19 Temmuz 1911'de Rabat ve Selâ, Fransız kuvvetleri tarafından işgal edildi. Fas'ta Fransız himayesi döneminin başlamasının (1912) ardından Fransız Mareşal Lyautey, stratejik açıdan önemini dikkate alarak yönetim merkezini Fas şehrinden Rabat'a nakletti. Fransız himayesi döneminde eski yerleşim yerinin dış kısmında (güneydoğu, güney ve güneybatısında) planı ve mimarisiyle dikkat çeken yeni bir Rabat inşa edildi. Şehir demiryolları ile güneyde Kazablanka (Dârülbeyzâ) ve Merakeş'e, kuzeyde Tanca'ya, doğuda Fas ve Cezayir'e bağlandı. 1931 yılı sayımına göre Rabat'ta 27.986 müslüman, 4218 yahudi yaşamaktaydı. 1936'da toplam nüfus 26.256'sı Avrupalı ve 57.123'ü yerli olmak üzere 83.379'a yükselmişti. Fas'ın bağımsızlığını kazandığı 1956 yılından itibaren ülkenin başşehri olmaya devam eden Rabat'ın nüfusu 2004'te 1.622.860 olup 2007'de 1.722.000 olarak tahmin edilmektedir. Günümüzde önemli bir dokumacılık merkezi olan şehir halı, battaniye ve el işi deri eşyaları ile ünlüdür.

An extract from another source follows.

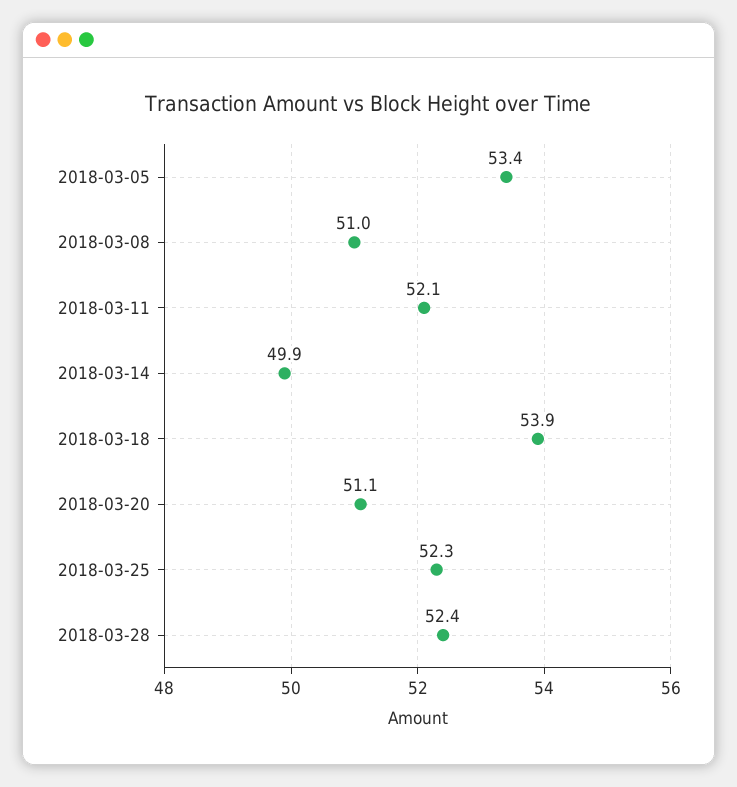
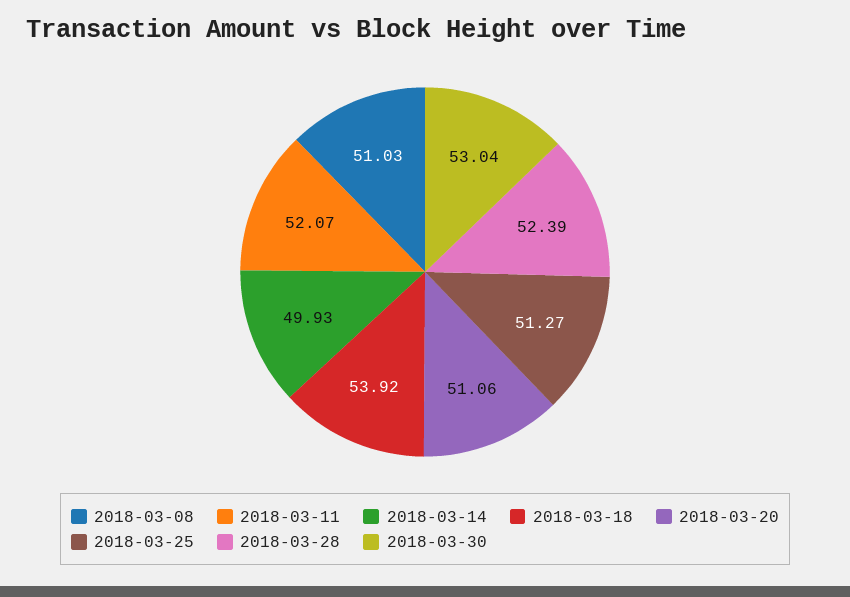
2018-03-05: 53.4 -> none
2018-03-25: 52.3 -> 51.27
2018-03-30: none -> 53.04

Fas'ın önemli tarihî, turistik ve kültür merkezlerinden biri olan Rabat'ta Mevlây Süleyman (Süveyka) Camii, Câmiu's-Sünne, Ebü'l-Ca'd Camii, V. Muhammed Camii ve Türbesi, V. Muhammed Üniversitesi, Eski Eserler Müzesi, Tarihî Silâhlar ve Giyim Müzesi, binlerce yazma eserin yer aldığı halk kütüphanesi, Haseniyye Kütüphanesi yanında çok sayıda saray, hamam ve türbe bulunmaktadır. Rabat aynı zamanda Mağrib Birliği'nin ve İslâm Konferansı Teşkilâtı'na bağlı İslâm Eğitim, Bilim ve Kültür Teşkilâtı'nın merkezidir.